3. FEATURE ENGINEERING

creditcard_df["new_BALANCE_BALANCE_FREQUENCY"] = creditcard_df["BALANCE"] * creditcard_df["BALANCE_FREQUENCY"]
creditcard_df["new_ONEOFF_PURCHASES_PURCHASES"] = creditcard_df["ONEOFF_PURCHASES"] / creditcard_df["PURCHASES"]
creditcard_df["new_INSTALLMENTS_PURCHASES_PURCHASES"] = creditcard_df["INSTALLMENTS_PURCHASES"] / creditcard_df["PURCHASES"]
creditcard_df["new_CASH_ADVANCE_PURCHASES_PURCHASES"] = creditcard_df["CASH_ADVANCE"] * creditcard_df["CASH_ADVANCE_FREQUENCY"]
creditcard_df["new_PURCHASES_PURCHASES_FREQUENCY"] = creditcard_df["PURCHASES"] * creditcard_df["PURCHASES_FREQUENCY"]
creditcard_df["new_PURCHASES_ONEOFF_PURCHASES_FREQUENCY"] = creditcard_df["PURCHASES"] * creditcard_df["ONEOFF_PURCHASES_FREQUENCY"]
creditcard_df["new_PURCHASES_PURCHASES_TRX"] = creditcard_df["PURCHASES"] / creditcard_df["PURCHASES_TRX"]
creditcard_df["new_CASH_ADVANCE_CASH_ADVANCE_TRX"] = creditcard_df["CASH_ADVANCE"] / creditcard_df["CASH_ADVANCE_TRX"]
creditcard_df["new_BALANCE_CREDIT_LIMIT"] = creditcard_df["BALANCE"] / creditcard_df["CREDIT_LIMIT"]
creditcard_df["new_PAYMENTS_CREDIT_LIMIT"] = creditcard_df["PAYMENTS"] / creditcard_df["MINIMUM_PAYMENTS"]

def outlier_thresholds(dataframe, variable):
    quartile1 = dataframe[variable].quantile(0.01)
    quartile3 = dataframe[variable].quantile(0.99)
    interquantile_range = quartile3 - quartile1
    up_limit = quartile3 + 1.5 * interquantile_range
    low_limit = quartile1 - 1.5 * interquantile_range
    return low_limit, up_limit


def replace_with_thresholds(dataframe, variable):
    low_limit, up_limit = outlier_thresholds(dataframe, variable)
    dataframe.loc[(dataframe[variable] < low_limit), variable] = low_limit
    dataframe.loc[(dataframe[variable] > up_limit), variable] = up_limit
    
for col in creditcard_df.columns:
    replace_with_thresholds(creditcard_df, col)

plt.figure(figsize=(10,5))
sns.boxplot(data=creditcard_df)
plt.xticks(rotation=90)
plt.show()

4. FEATURE SELECTION

Lasso CV Feature Importances

X = data_scaled.drop(["BALANCE","new_BALANCE_BALANCE_FREQUENCY", "new_BALANCE_CREDIT_LIMIT", "BALANCE_FREQUENCY"],1)   #Feature Matrix
y = data_scaled["BALANCE"]          #Target Variable

reg = LassoCV()
reg.fit(X, y)
print("Best alpha using built-in LassoCV: %f" % reg.alpha_)
print("Best score using built-in LassoCV: %f" %reg.score(X,y))
coef = pd.Series(reg.coef_, index = X.columns)

print("Lasso picked " + str(sum(coef != 0)) + " variables and eliminated the other " +  
      str(sum(coef == 0)) + " variables")

imp_coef = coef.sort_values()
lasso_FE = imp_coef.plot(kind = "barh")
plt.title("Feature importance using Lasso Model")
plt.show()

5. CLUSTERING TECHNIQUES

Hierarchial Clustering

Hierarchical clustering (also called hierarchical cluster analysis or HCA) is a method of cluster analysis which seeks to build a hierarchy of clusters.

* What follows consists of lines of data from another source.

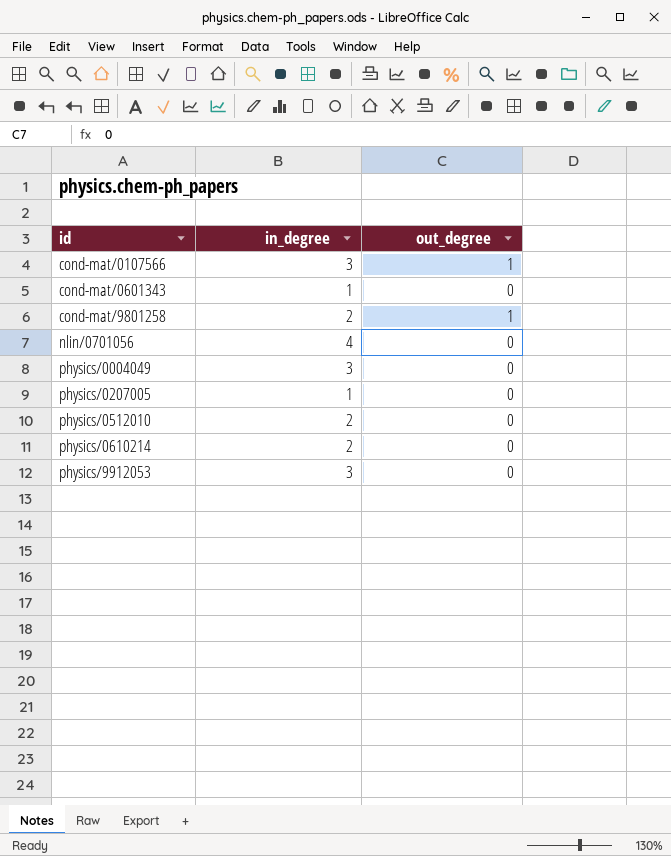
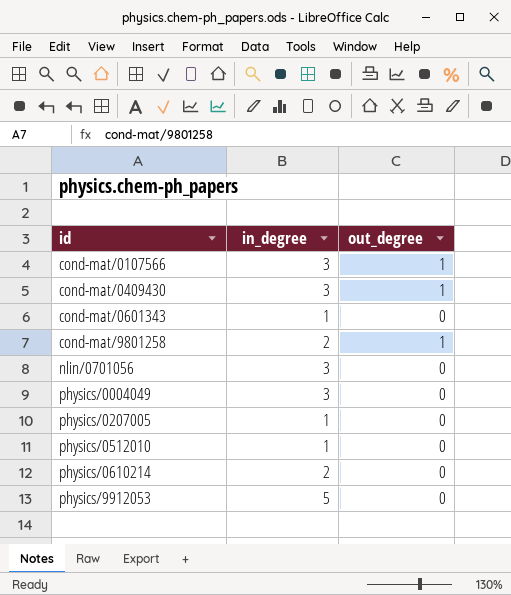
row cond-mat/0409430: none -> 3 | 1
nlin/0701056 | in_degree: 4 -> 3
physics/0512010 | in_degree: 2 -> 1
physics/9912053 | in_degree: 3 -> 5

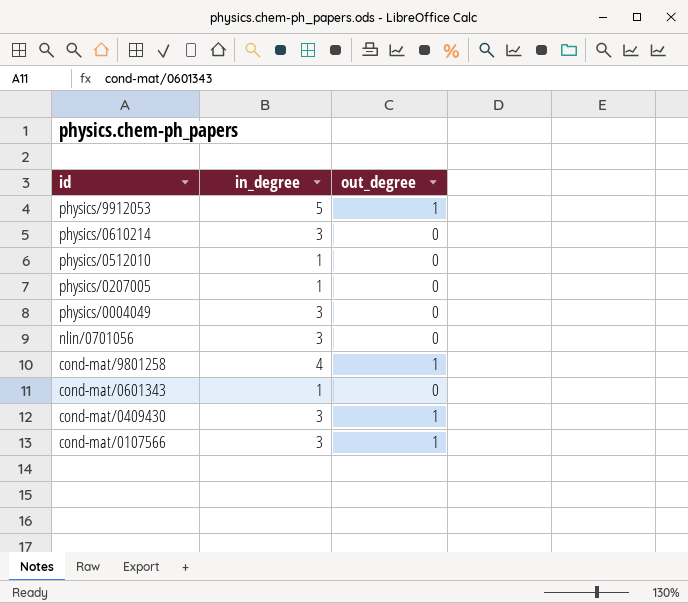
row order: id ascending -> id descending
physics/9912053 | out_degree: 0 -> 1
physics/0610214 | in_degree: 2 -> 3
cond-mat/9801258 | in_degree: 2 -> 4

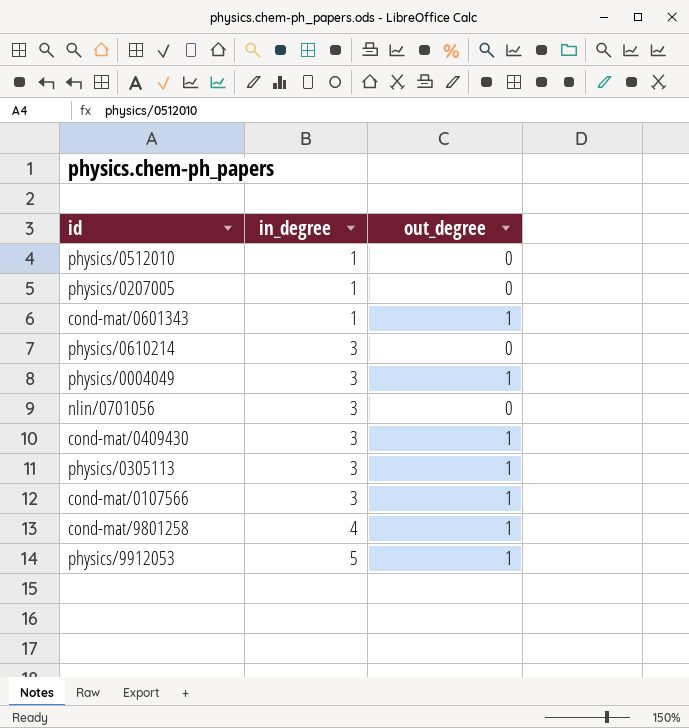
row order: id descending -> in_degree ascending
cond-mat/0601343 | out_degree: 0 -> 1
physics/0004049 | out_degree: 0 -> 1
row physics/0305113: none -> 3 | 1

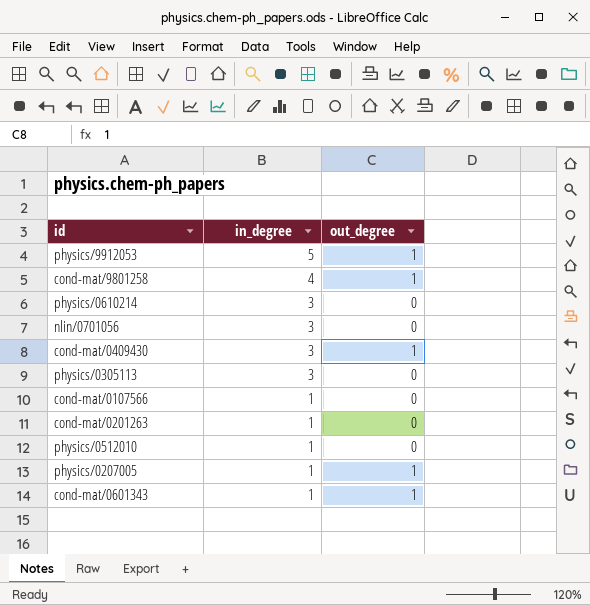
row order: in_degree ascending -> in_degree descending
row physics/0004049: 3 | 1 -> none
physics/0305113 | out_degree: 1 -> 0
cond-mat/0107566 | in_degree: 3 -> 1
cond-mat/0107566 | out_degree: 1 -> 0
row cond-mat/0201263: none -> 1 | 0
physics/0207005 | out_degree: 0 -> 1

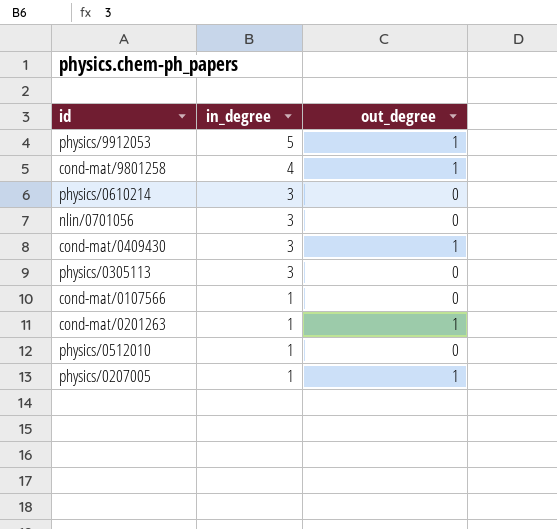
row cond-mat/0601343: 1 | 1 -> none
cond-mat/0201263 | out_degree: 0 -> 1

Strategies for hierarchical clustering generally fall into two types:

• Agglomerative: This is a "bottom-up" approach: each observation starts in its own cluster, and pairs of clusters are merged as one moves up the hierarchy.
• Divisive : This is a "top-down" approach: all observations start in one cluster, and splits are performed recursively as one moves down the hierarchy.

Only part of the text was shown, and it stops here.